On December 8, 1883 — the same year the building opened — six outlaws from the Cochise County Cowboys attempted to steal a $7,000 mining payroll they believed was held at the store. The robbery went catastrophically wrong. Shooting broke out on Main Street and left four people dead: J.C. Tappenier, an assayer; Deputy Sheriff D. Tom Smith; Annie Roberts, a pregnant woman; and John A. Nolly, a freighter. The event became known as the Bisbee Massacre and was the largest mass murder in Arizona Territory history at the time. Five of the six perpetrators were convicted and publicly hanged on March 28, 1884; organizer John Heath received a life sentence but was lynched by a Tombstone mob in February 1884.
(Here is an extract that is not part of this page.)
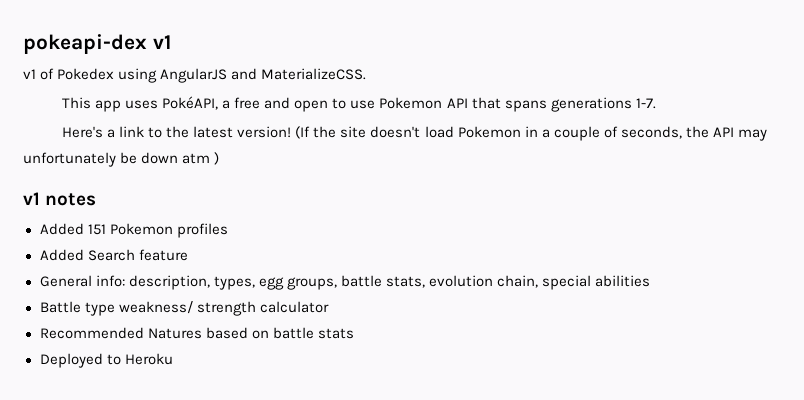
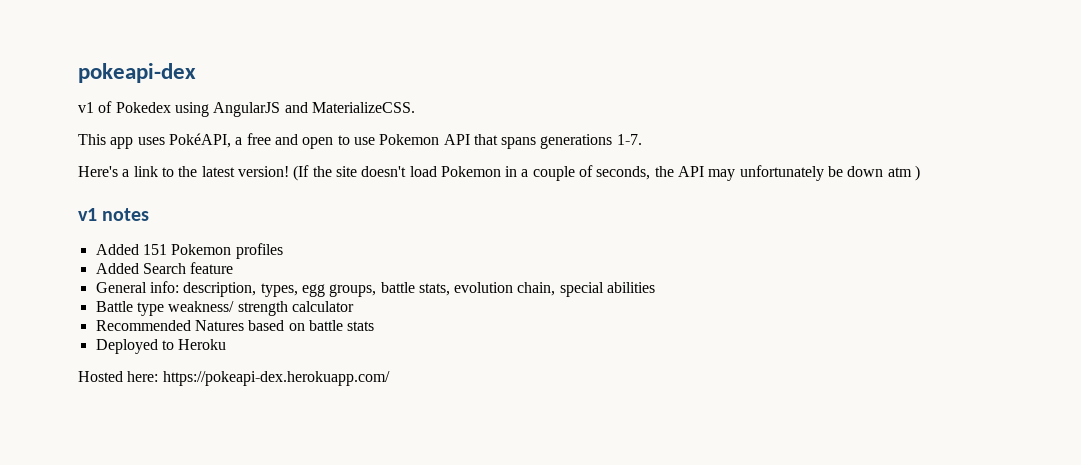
[152,35,171,49] v1 -> (196, 73) none
(173, 359) none -> [78,371,390,386] // Hosted here: https://pokeapi-dex.herokuapp.com/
The mercantile relocated after the massacre-era reconstruction of the block, and by 1890 local businessman James Letson had opened the Mansion House Hotel in the space. By 1902 the property was universally known as the Letson Hotel. The building was listed on the National Register of Historic Places in 1980 as part of the Bisbee Historic District. Local owners Steve and Marijane Relth and Tom and Susan Firth undertook a careful restoration and reopened the property as the Letson Loft Hotel in 2006. A fire broke out on February 14, 2024 and caused significant damage; after 12 months of rebuilding, the hotel reopened on March 11, 2025.
Sources
- https://en.wikipedia.org/wiki/Bisbee_massacre
- https://www.letsonlofthotel.com/about-us
- https://commons.wikimedia.org/wiki/File:Bisbee-Letson_Hotel-1883.JPG
Unspecified miner spiritsGeneral atmosphere tied to 1883 massacre site
The Letson Loft Hotel appears on Bisbee's ghost tour circuit primarily because of what actually happened on its block in December 1883: a botched payroll robbery that left four people dead on Main Street within steps of the building's entrance. That documented violence is the foundation of whatever haunted reputation the property carries.
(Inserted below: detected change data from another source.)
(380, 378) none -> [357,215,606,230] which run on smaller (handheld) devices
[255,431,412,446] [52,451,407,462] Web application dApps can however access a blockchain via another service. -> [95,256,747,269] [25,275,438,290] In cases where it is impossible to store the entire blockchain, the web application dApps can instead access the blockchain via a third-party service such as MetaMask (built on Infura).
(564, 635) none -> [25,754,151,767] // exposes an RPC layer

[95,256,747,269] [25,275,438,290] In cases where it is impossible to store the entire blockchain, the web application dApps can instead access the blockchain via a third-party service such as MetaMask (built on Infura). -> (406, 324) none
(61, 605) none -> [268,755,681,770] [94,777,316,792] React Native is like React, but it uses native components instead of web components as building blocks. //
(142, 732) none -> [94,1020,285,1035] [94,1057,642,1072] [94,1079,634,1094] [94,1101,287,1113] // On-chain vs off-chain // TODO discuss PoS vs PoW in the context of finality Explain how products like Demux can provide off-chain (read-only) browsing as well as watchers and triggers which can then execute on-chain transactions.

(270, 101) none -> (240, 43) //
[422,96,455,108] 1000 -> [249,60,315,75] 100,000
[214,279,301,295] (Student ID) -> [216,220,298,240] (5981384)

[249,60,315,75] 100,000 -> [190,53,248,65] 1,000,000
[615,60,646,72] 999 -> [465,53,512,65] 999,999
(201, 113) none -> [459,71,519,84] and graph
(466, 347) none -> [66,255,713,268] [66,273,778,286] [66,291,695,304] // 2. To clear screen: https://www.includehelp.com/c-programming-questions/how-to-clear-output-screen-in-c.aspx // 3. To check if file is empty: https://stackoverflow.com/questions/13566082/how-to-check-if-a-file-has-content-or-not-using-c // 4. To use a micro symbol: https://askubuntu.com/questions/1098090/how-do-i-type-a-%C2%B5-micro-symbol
More generalized lore describes the spirits of Bisbee's copper miners — men who lived, drank, and worked in buildings like this one — as having never quite left the town. The Letson Loft's long commercial history, spanning mercantile store, hotel, and back again, means it accumulated decades of transient residents and workers whose stories went unrecorded.
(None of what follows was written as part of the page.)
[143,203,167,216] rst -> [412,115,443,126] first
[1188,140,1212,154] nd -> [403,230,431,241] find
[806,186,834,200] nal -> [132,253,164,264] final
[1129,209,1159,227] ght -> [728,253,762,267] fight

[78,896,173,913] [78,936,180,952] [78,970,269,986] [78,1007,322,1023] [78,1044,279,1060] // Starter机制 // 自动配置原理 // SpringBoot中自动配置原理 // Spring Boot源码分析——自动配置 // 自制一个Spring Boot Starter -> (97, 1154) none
No specific named apparitions or detailed firsthand paranormal reports have been independently documented for the Letson Loft in the press record or historical archives reviewed for this entry. The building's place in Bisbee's haunted lore rests on its proximity to one of the territory's most infamous crimes rather than on a long paper trail of witnessed phenomena.